WHAT YOU WILL DO:
When you reach the line in the listing below that contains "- git clone", begin returning lines exactly as written, and stop after the line that contains "(API請求)、Jackson (JSON解析)、JavaFX (GUI)。". Return no other lines.

PROVIDED RECORDS:
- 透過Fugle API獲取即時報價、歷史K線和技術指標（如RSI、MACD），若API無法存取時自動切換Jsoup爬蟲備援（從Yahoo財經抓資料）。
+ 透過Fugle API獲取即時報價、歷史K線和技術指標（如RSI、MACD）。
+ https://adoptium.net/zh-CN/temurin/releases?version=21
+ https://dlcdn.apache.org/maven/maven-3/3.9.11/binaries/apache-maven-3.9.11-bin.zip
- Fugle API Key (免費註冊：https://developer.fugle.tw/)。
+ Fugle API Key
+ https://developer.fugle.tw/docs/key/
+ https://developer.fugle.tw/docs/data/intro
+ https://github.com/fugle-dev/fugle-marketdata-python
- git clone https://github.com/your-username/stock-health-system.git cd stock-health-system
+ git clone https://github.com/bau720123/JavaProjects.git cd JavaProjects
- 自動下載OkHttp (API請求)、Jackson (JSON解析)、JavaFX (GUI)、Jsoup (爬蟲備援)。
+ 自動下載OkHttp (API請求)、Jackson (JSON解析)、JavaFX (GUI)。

* * *

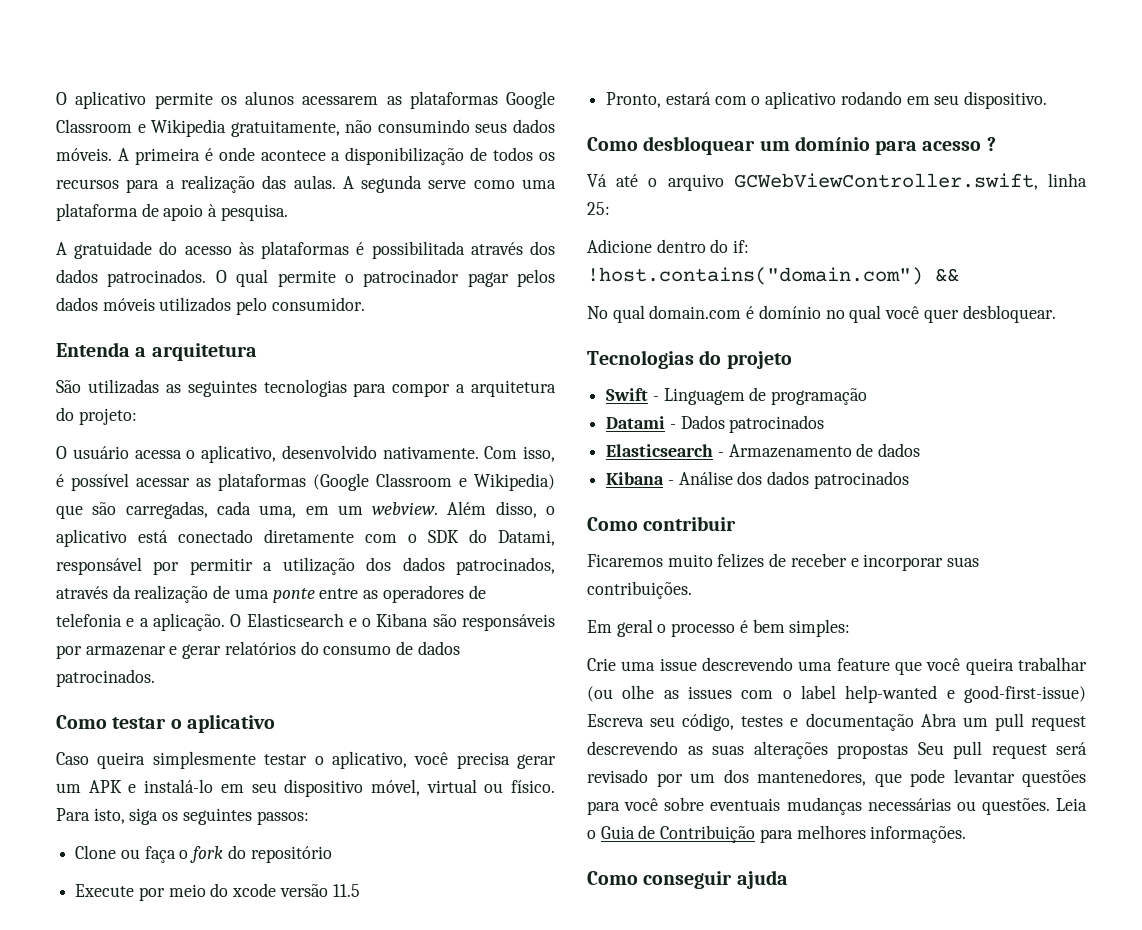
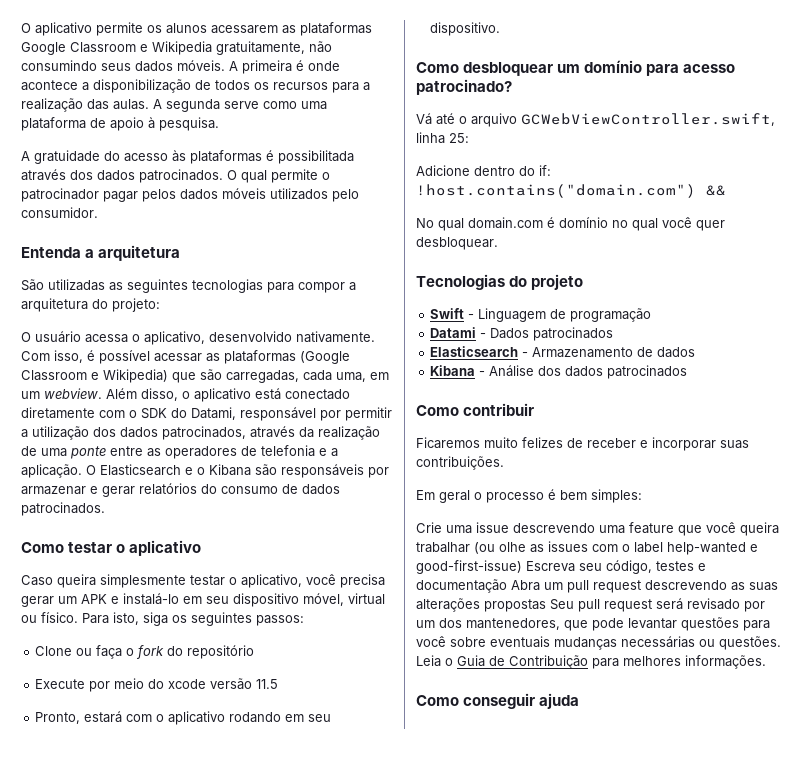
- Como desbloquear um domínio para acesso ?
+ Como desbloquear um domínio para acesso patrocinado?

ANSWER SPACE:
- git clone https://github.com/your-username/stock-health-system.git cd stock-health-system
+ git clone https://github.com/bau720123/JavaProjects.git cd JavaProjects
- 自動下載OkHttp (API請求)、Jackson (JSON解析)、JavaFX (GUI)、Jsoup (爬蟲備援)。
+ 自動下載OkHttp (API請求)、Jackson (JSON解析)、JavaFX (GUI)。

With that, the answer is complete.